#MeTooGarçons : la parole se libère aussi chez les hommes

#MeTooGarçons : la parole se libère aussi chez les hommes

Le 22 février, à la veille de la cérémonie des César, marquée par le discours émouvant de Judith Godrèche sur les agressions sexuelles subies dans le milieu du cinéma, Aurélien Wiik lançait le hashtag #MeeTooGarçons pour briser l’omerta. Depuis lors, nombreux sont ceux à s’être exprimés sur les abus subis, dans le monde du cinéma, comme dans tous les autres.

De mes 11 ans à mes 15 ans, j’ai été abusé par mon agent et d’autres gens de mon entourage. J’ai porté plainte à 16 ans car il le faisait à d’autres. Je l’ai envoyé en prison. C’est possible”, témoigne l’acteur de 43 ans sur Instagram. Il dénonce également le “chantage contre des rôles”, “les dîners piégés organisés par des vieux avec plusieurs mineurs”, “les mains baladeuses”. ”Jusqu’à 25 ans, on m’a proposé des rôles en échange de faveurs. On a tenté de me droguer souvent". C’est toute l’industrie du milieu cinématographique qui est à nouveau remise en cause.

 Et il n’est pas le seul à en parler. Dans son sillage, d’autres comédiens se sont aussi exprimés. Après les plaintes de Francis Renaud, une enquête a été ouverte contre le réalisateur André Techiné, accusé de harcèlement sexuel et contre le directeur de casting Gérard Moulevrier pour agression sexuelle et contre X pour menaces de mort. “Ne jamais subir. Ne jamais oublier. Ne jamais se taire” tweet-t-il.

Dans une enquête de L’Obs publiée le 29 février, c’était Farouk Benalleg et Pierre Bégué qui déclaraient avoir été aussi victimes de faits similaires par le producteur Dominique Besnehard. Ce dernier a aussitôt démenti ces accusations. 

Cette libération de la parole a largement dépassé le cinéma. Sur X (anciennement Twitter), ce sont des centaines de personnes qui se sont mises à témoigner sur le réseau social, racontant leurs viols et agressions, de la part de cousins, partenaires, ou inconnus rencontrés sur des sites de rencontres. Des personnalités, elles aussi, se mettent à briser le silence. C’est le cas du député LFI de Loire-Atlantique Andy Kerbrat. “On ne guérit pas d'avoir été une victime, mais on peut se réparer, lentement, et même devenir député. J'ai été abusé de mes 3 à 4 ans par un prédateur, mort depuis, donc sans possibilité d'avoir justice”, déclare-t-il. “Des gens vous croient et vous aiment (ce qui a été mon cas grâce à mes parents). Vous réaliserez de grandes choses donc continuez à vous exprimer. Si vous le pouvez, allez en justice”.

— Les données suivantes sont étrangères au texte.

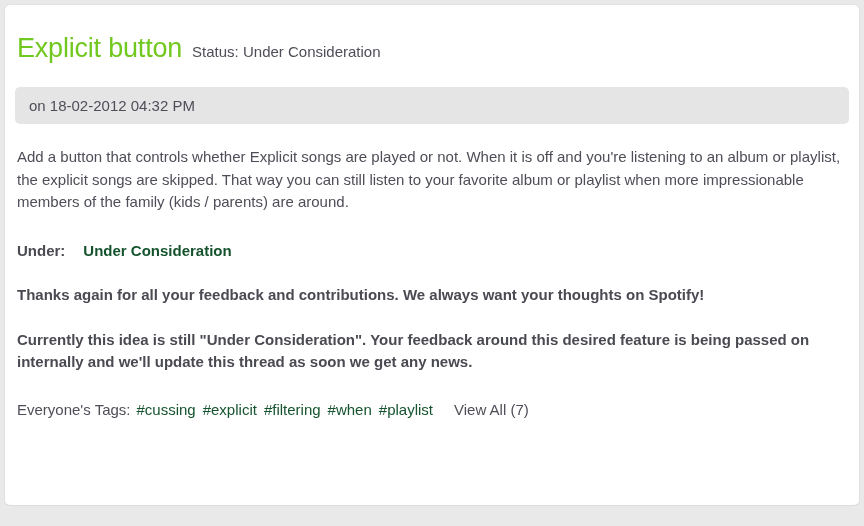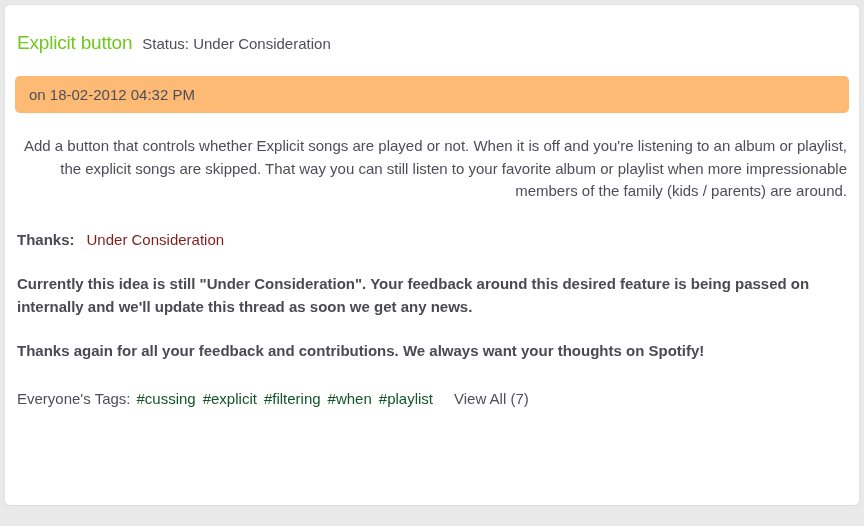--- a/index.html
+++ b/index.html
@@ -34,69 +34,68 @@
   }
 
   
   .thread-header {
     display: flex;
     align-items: baseline;
     padding: 10px 0 4px 2px;
     white-space: nowrap;
   }
   .thread-title {
-    font-size: 19px;
+    font-size: 27px;
     line-height: 30px;
     color: #71c81e;
     font-weight: 400;
     letter-spacing: -0.2px;
   }
   .thread-status-inline {
     font-size: 15px;
     line-height: 18px;
     color: #4e4e58;
     margin-left: 10px;
     font-weight: 400;
   }
 
   
   .date-bar {
-    background: #fdba74;
+    background: #e5e5e5;
     border-radius: 5px;
     padding: 9px 0 9px 14px;
     margin: 2px 0 0 0;
     font-size: 15px;
     line-height: 19px;
     color: #4e4e58;
   }
 
   
   .thread-body {
     padding: 22px 2px 0 2px;
     font-size: 15px;
     line-height: 22.5px;
     color: #4e4e58;
   }
   .thread-body p {
     margin: 0;
   }
   .intro-paragraph {
     max-width: 836px;
-    text-align: right;
   }
 
   .status-line {
     margin-top: 26px !important;
     font-weight: bold;
     color: #4a4a52;
   }
   .status-line .status-value {
-    color: #7f1d1d;
-    font-weight: normal;
-    margin-left: 12px;
+    color: #14532d;
+    font-weight: bold;
+    margin-left: 18px;
   }
 
   .update-block {
     font-weight: bold;
     color: #4a4a52;
     margin-top: 3px !important;
   }
   .update-block .update-date {
     display: block;
   }
@@ -142,27 +141,27 @@
       <span class="thread-status-inline">Status: Under Consideration</span>
     </div>
 
     <div class="date-bar">on 18-02-2012 04:32 PM</div>
 
     <div class="thread-body">
 
       <p class="intro-paragraph">Add a button that controls whether Explicit songs are played or not.  When it is off and you're listening to an album or playlist, the explicit songs are skipped. That way you can still listen to your favorite album or playlist when more impressionable members of the family (kids / parents) are around.</p>
 
       <p class="status-line">
-        <span>Thanks:</span><span class="status-value">Under Consideration</span>
+        <span>Under:</span><span class="status-value">Under Consideration</span>
       </p>
 
 
+      <p class="update-para">Thanks again for all your feedback and contributions. We always want your thoughts on Spotify!</p>
+
       <p class="update-para">Currently this idea is still "Under Consideration". Your feedback around this desired feature is being passed on internally and we'll update this thread as soon we get any news.</p>
-
-      <p class="update-para">Thanks again for all your feedback and contributions. We always want your thoughts on Spotify!</p>
 
     </div>
 
     <div class="tags-row">
       <span class="tags-label">Everyone's Tags:</span>
       <a class="tag-link" href="#">#cussing</a>
       <a class="tag-link" href="#">#explicit</a>
       <a class="tag-link" href="#">#filtering</a>
       <a class="tag-link" href="#">#when</a>
       <a class="tag-link" href="#">#playlist</a>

Si l’impression de découvrir quelque chose de tout nouveau est bien présente, Lucie Wicky, doctorante en sociologie et qui réalise la première étude sur les violences sexuelles subies par les hommes, a expliqué, lors d’une interview pour France infos que cela n’était pas le cas. “Les hommes, comme les femmes, parlaient avant #MeToo mais on ne les écoutait pas. Ce qui est novateur, depuis le mouvement général de l'automne 2017, c'est la répétition et la fréquence de cette prise de parole. Les réseaux sociaux sont aussi un nouvel espace de dénonciation, individuel, social et médiatique”, analyse-t-elle. Dès les années 1990, apparaissaient déjà les premiers témoignages d’hommes à ce propos. Publiquement, c’est dans les années 2010-2015 qu’ils sont apparus, avec la création de l’association Colosse aux pieds d'argile par Sébastien Boueilh, qui dénonçait les agressions sexuelles dans le milieu du rugby.

De plus, les statistiques prouvent que les hommes sont moins nombreux à subir des violences liées à la sexualité. Une enquête menée par l’Institut national d'études démographiques rapportait qu’au cours de leur vie ils étaient 3,9% à en avoir fait la triste expérience contre 14,5% chez leurs homologues féminins. C’est d’ailleurs en moyenne 1 homme sur 18 qui en est victime à partir de 15 ans de la part de son ou sa partenaire contre 1 femme sur 6. 17% des filles et 3% des garçons subissent des agressions de la part d’une autre personne que leur partenaire.

Avec #MeTooGarçons, l’impact de la domination masculine est à nouveau révélé : dans 90% des cas, les hommes sont agressés par des adultes ou des hommes plus âgés, 80% le sont avant leurs 18 ans et 50% entre 0 et 10 ans, dans la famille et l’entourage proche. S’ils sont cependant plus crus que les femmes, beaucoup ont du mal à en parler et mettent en moyenne 20 ans avant de pouvoir le faire. La moitié d’entre eux ne le font pas.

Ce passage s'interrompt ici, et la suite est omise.